● **TASK STATEMENT**: Locate the line that contains "(421, 190) none -> [132,728,162,744] (fin)". Reproduce it and all following lines up to the end of the material, exactly and with nothing added.

● **INFORMATION GIVEN**:

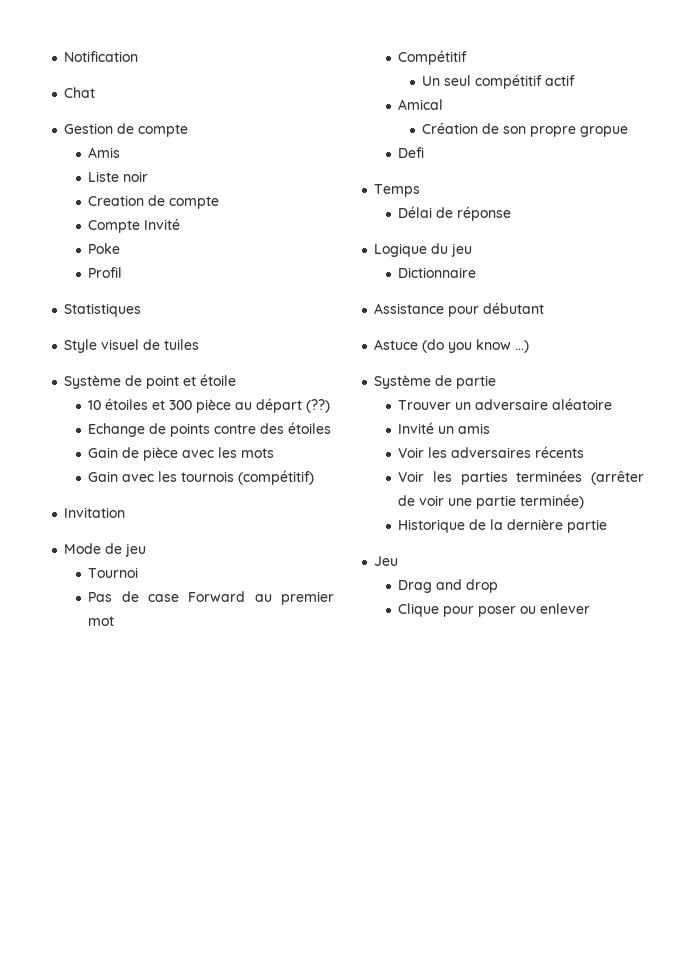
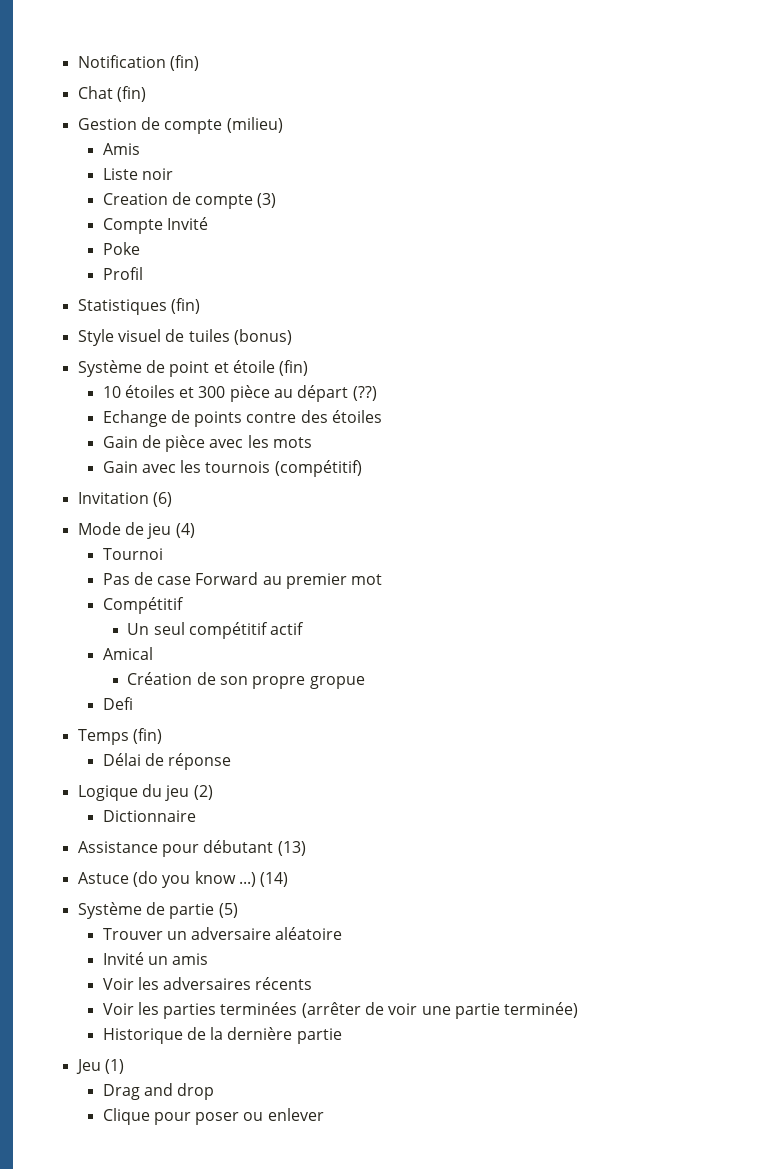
(139, 56) none -> [169,55,199,71] (fin)
(96, 92) none -> [116,86,146,102] (fin)
(189, 130) none -> [226,117,283,133] (milieu)
(220, 202) none -> [257,193,277,208] (3)
(142, 310) none -> [170,298,200,314] (fin)
(200, 344) none -> [233,329,292,345] (bonus)
(237, 380) none -> [279,360,309,376] (fin)
(126, 512) none -> [152,492,172,507] (6)
(147, 550) none -> [175,523,195,538] (4)
(421, 190) none -> [132,728,162,744] (fin)
(473, 250) none -> [193,785,213,800] (2)
(545, 308) none -> [277,841,306,856] (13)
(530, 346) none -> [260,872,289,887] (14)
(497, 382) none -> [218,903,238,918] (5)
(399, 561) none -> [104,1059,124,1074] (1)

● **OUTPUT OF THE TASK**:
(421, 190) none -> [132,728,162,744] (fin)
(473, 250) none -> [193,785,213,800] (2)
(545, 308) none -> [277,841,306,856] (13)
(530, 346) none -> [260,872,289,887] (14)
(497, 382) none -> [218,903,238,918] (5)
(399, 561) none -> [104,1059,124,1074] (1)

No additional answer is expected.